Nuestra lectura del Auto constata que las expresiones son durísimas pero procedentes. Dice el Juzgado que la madre «inventa un argumento sorprendente», «un argumento surrealista», dudando la Audiencia de si «nos está tomando el pelo». Para la Audiencia resulta obvio de toda obviedad que el niño debe vivir en Vitoria y escolarizarse en dicha ciudad. Todo lo que no sea eso modifica la patria potestad y debe gozar del consentimiento del padre (o, en su defecto, de autorización judicial expresa). La resolución juzga que la actitud de la después recurrente en amparo ha sido la de paralizar el proceso, constatando el incumplimiento reiterado de las medidas impuestas por el Juzgado de Violencia contra la Mujer.

Respecto al régimen de visitas, dice que el argumento de la madre (que ha cumplido dicho régimen «con rigurosidad y esfuerzo, sin ninguna cooperación por parte del padre») es «irrisorio» y «no merece ser comentado». Además, «en las visitas de fines de semana, la madre ha tratado de dificultar la comunicación entre padre e hijo, ha decidido por su cuenta cuándo acudía al punto de encuentro, la lista sobre las citas incumplidas es amplia y sin justificación alguna» (FD 3.º).

La conclusión es siempre la misma: la madre ha incumplido reiteradas veces dicho régimen, establecido por un tribunal, sin justificación alguna. Y esto resulta especialmente grave porque «las visitas no se pueden recuperar, al padre no se le puede devolver el tiempo que no ha disfrutado con su hijo, y el daño moral y emocional causado al padre es irrecuperable» (FD 3.º). La Audiencia Provincial va más lejos y comprende que «la única razón de trasladarse a La Coruña es hacer daño al padre» (sic). Como tampoco acaba de entender cómo es posible que la madre se traslade a A Coruña y acabe trabajando finalmente en Vigo. En fin, estos problemas derivan de su voluntad de incumplir voluntariamente la obligación judicial de llevar a cabo la guarda y custodia del niño en Vitoria, «pretendiendo ahora ser la víctima» (FD 3.º). En fin, la Audiencia también aboga por que «el traslado a La Coruña era innecesario, la madre tenía trabajo en Vitoria y el niño era feliz en esta ciudad, con esta decisión ha condenado al menor a romper la relación con su progenitor» (FD 3.º). La resolución desestima el recurso de la madre y le impone la condena en costas.

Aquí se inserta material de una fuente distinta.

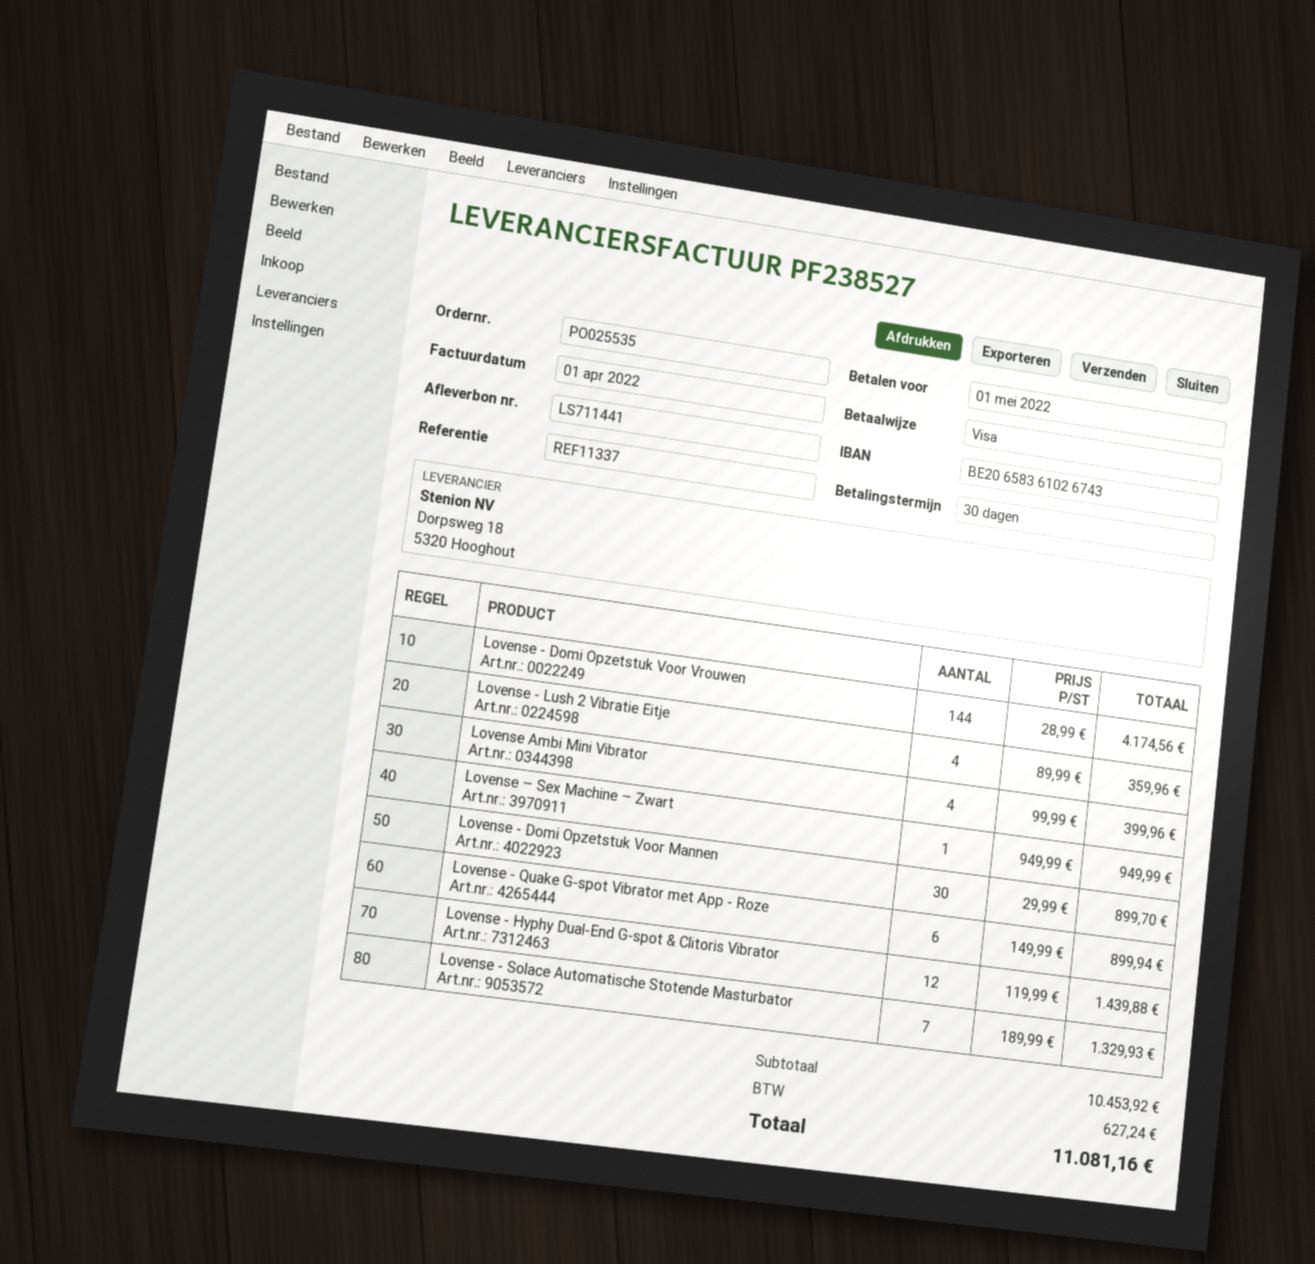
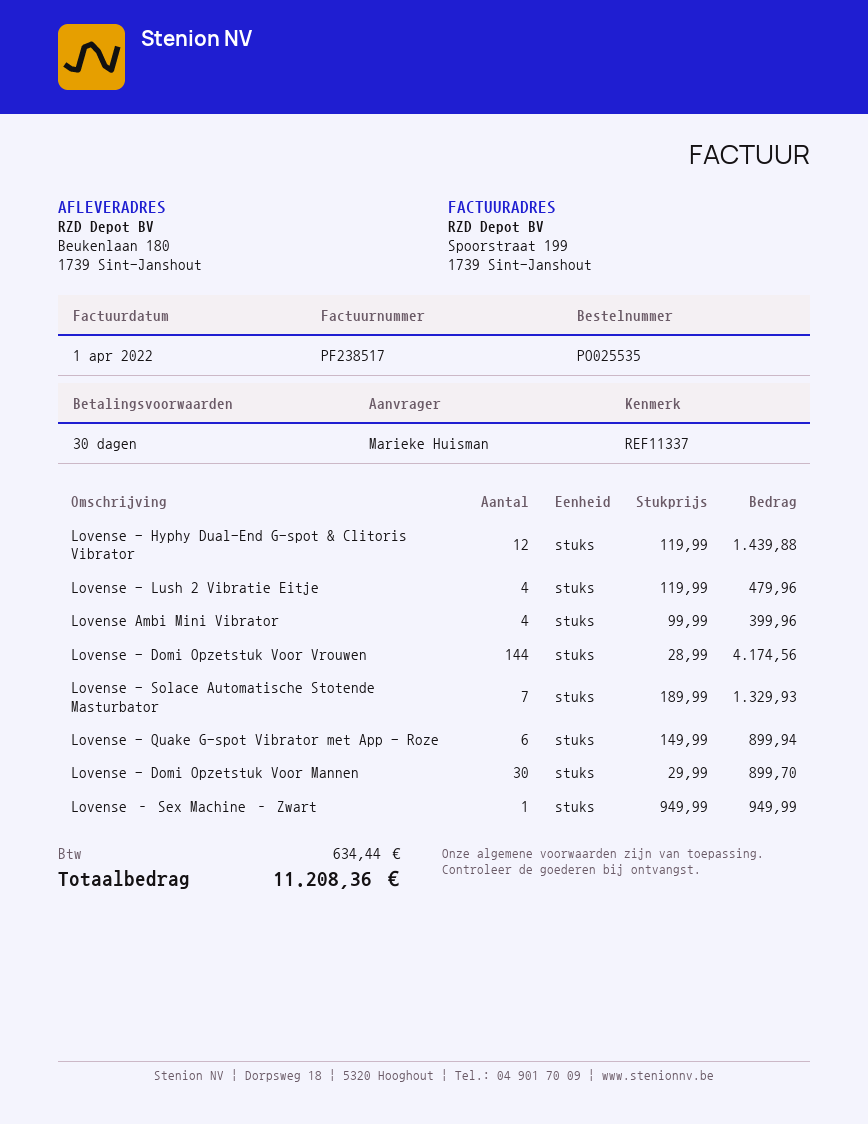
invoice number: PF238527 -> PF238517
Lovense - Lush 2 Vibratie Eitje: 4 x 89.99 = 359.96 -> 4 x 119.99 = 479.96
tax: 627.24 -> 634.44
total: 11081.16 -> 11208.36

El voto particular de Tolosa Tribiño y Arnaldo Alcubilla se hace eco de otra resolución judicial, la Sentencia 140/2024, de 16 de febrero, dictada por la Audiencia Provincial de Álava en el proceso de divorcio de la pareja (con ponencia, una vez más, de una magistrada). El lector lo ha adivinado: esta resolución tampoco tiene reflejo en los antecedentes de la STC 54/2025 y por eso le daremos aquí el espacio que merece.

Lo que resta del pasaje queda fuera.